“My Economy” tells the story of the new economic normal through the eyes of people trying to make it, because we know the only numbers that really matter are the ones in your economy.
For Jen Pawol, summers are usually spent working baseball games around the country. She is one of only two women umpires in professional baseball. In February she was promoted and joined the Florida State League, but as the pandemic upended minor league baseball, she never left her home in Decatur, Illinois. She had to find ways to keep busy while waiting out the pandemic.
During the off-season, Pawol runs Evolve 2 Excellence, where she works with young players on their baseball skills. But with the season canceled and her students stuck in quarantine, she saw an opportunity to grow her business.
“I just tried to make this a positive thing,” Pawol said. She spent the summer taking online classes to revamp her business and refine the curriculum. She even wrote a textbook for junior umpires in her program — something she has wanted to do for years, in hopes to get more young women interested in the game.
“Finally, just to have the time to sit still and actually put it together and think has been great,” Pawol said.

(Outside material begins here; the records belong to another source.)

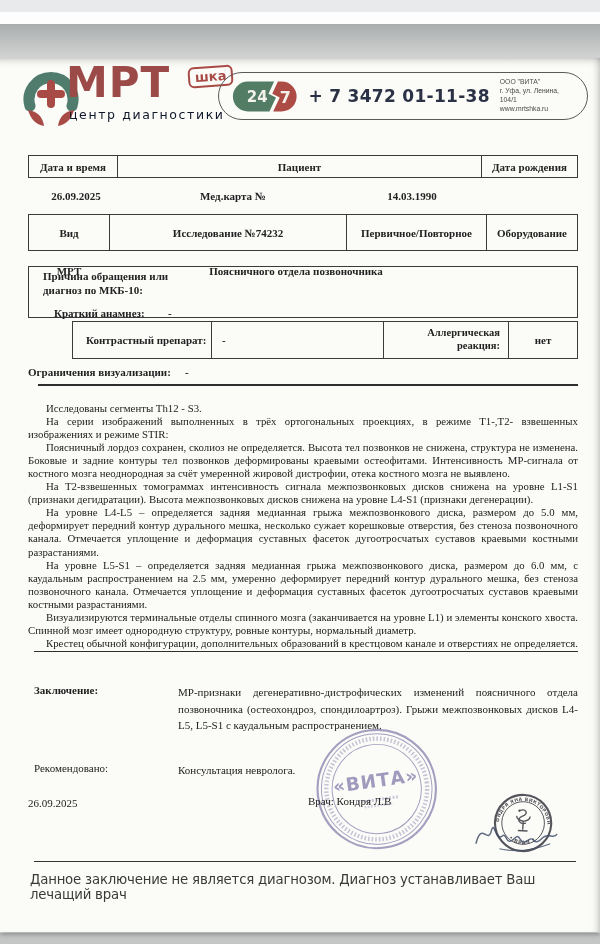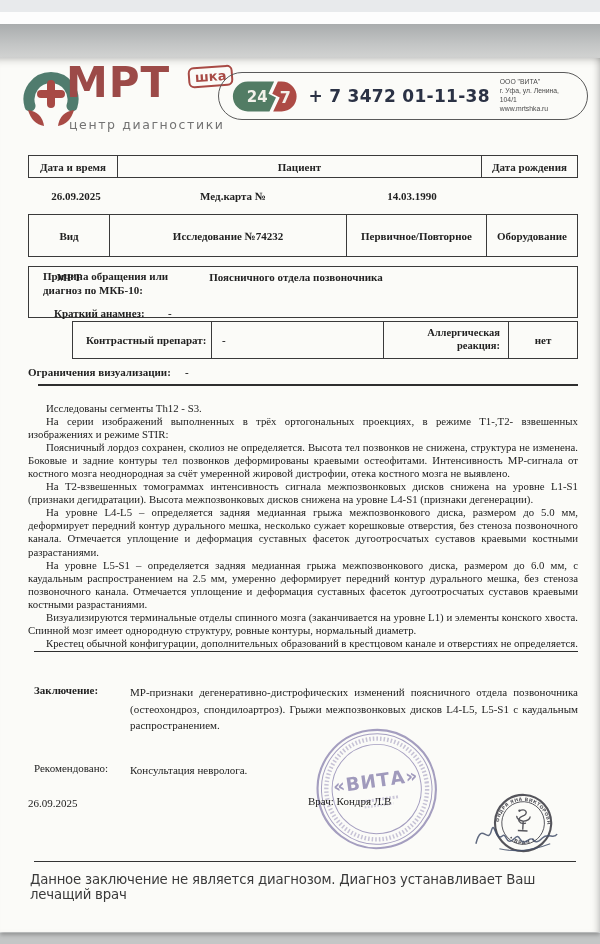--- a/index.html
+++ b/index.html
@@ -22,7 +22,7 @@
          color:#a84a45;font-family:"DejaVu Sans",sans-serif;font-weight:bold;font-size:13px;
          padding:1px 5px;transform:rotate(-4deg);background:#fbfbf8;}
   .logo-sub{font-family:"DejaVu Sans","Liberation Sans",sans-serif;font-size:12.5px;
-         letter-spacing:1.6px;color:#737373;margin-top:13px;margin-left:3px;font-weight:500;}
+         letter-spacing:1.6px;color:#0f172a;margin-top:3px;margin-left:3px;font-weight:500;}
   .pill{position:absolute;left:218px;top:14px;width:370px;height:48px;border:1.6px solid #5a5a5a;
         border-radius:26px;display:flex;align-items:center;gap:10px;padding:0 10px 0 12px;box-sizing:border-box;}
   .phone{font-family:"DejaVu Sans","Liberation Sans",sans-serif;font-weight:bold;

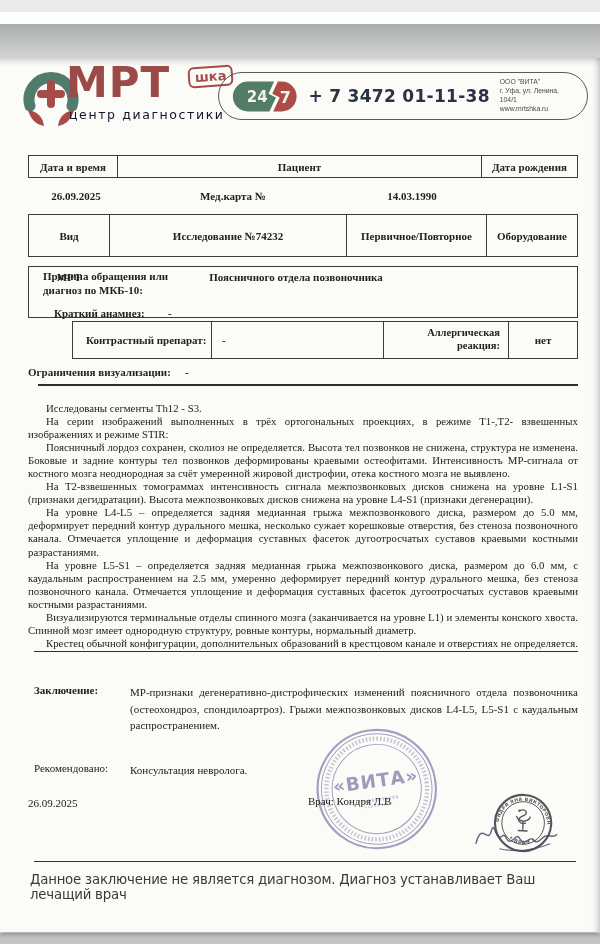--- a/index.html
+++ b/index.html
@@ -38,7 +38,7 @@
   .b + .b{border-left:0;}
   .r1{grid-template-columns:90px 1fr 96px;height:23px;}
   .r2{grid-template-columns:96px 1fr 140px 96px;height:26px;}
-  .r3{grid-template-columns:82px 237px 1fr 91px;height:43px;}
+  .r3{grid-template-columns:82px 237px 1fr 91px;height:37px;}
   .r4{grid-template-columns:82px 1fr 96px;min-height:30px;margin-top:5px;}
   .r2 .cell,.r4 .cell{border:0;}
   .gapr{height:5px;}

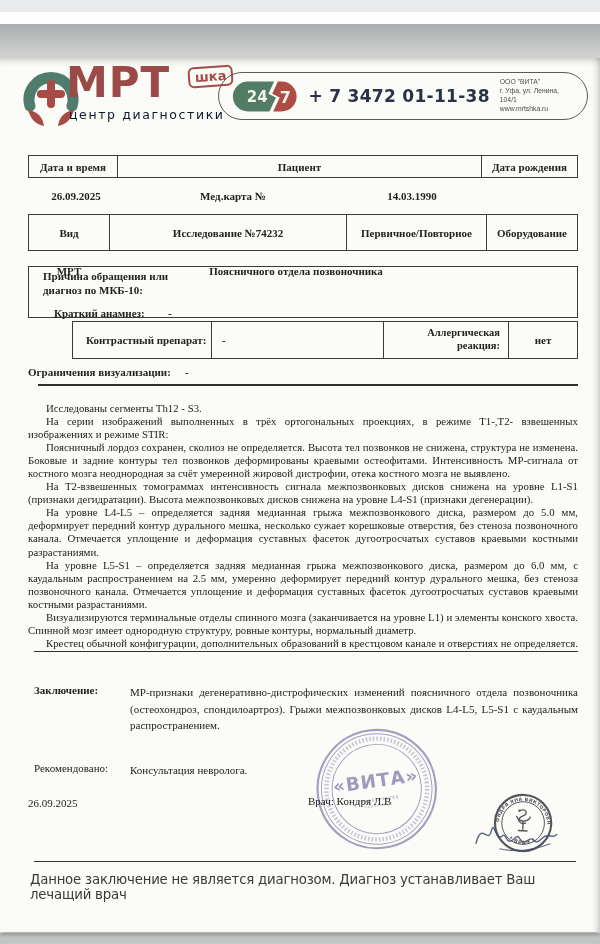--- a/index.html
+++ b/index.html
@@ -66,7 +66,7 @@
   .findings p{margin:0;font-size:10.8px;line-height:13.05px;text-align:justify;text-indent:18px;}
 
   
-  .twocol{position:absolute;left:34px;right:22px;display:grid;grid-template-columns:96px 1fr;column-gap:0;}
+  .twocol{position:absolute;left:34px;right:22px;display:grid;grid-template-columns:96px 1fr;column-gap:0;gap:48px;}
   .twocol .lbl{font-weight:bold;font-size:11px;}
   .twocol .txt{font-size:11px;line-height:16.5px;text-align:justify;}
   .reco .lbl{font-weight:normal;}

For many minor league umpires, a second job is crucial during the off-season. It can take 10 to 15 years before being promoted to the majors, which is the ultimate goal for many umpires. So even with the season canceled, this year hasn’t felt entirely alarming for Pawol.
“We’ve already built it into our mentality that it’s going to be a long haul,” she said. “And this is just what happened this year.”
The silver lining to all this is Pawol got to enjoy her first summer at home in nearly a decade.
“To be able to barbecue, and plant a garden and walk my dogs myself, it’s been really nice. Refreshing.” she said.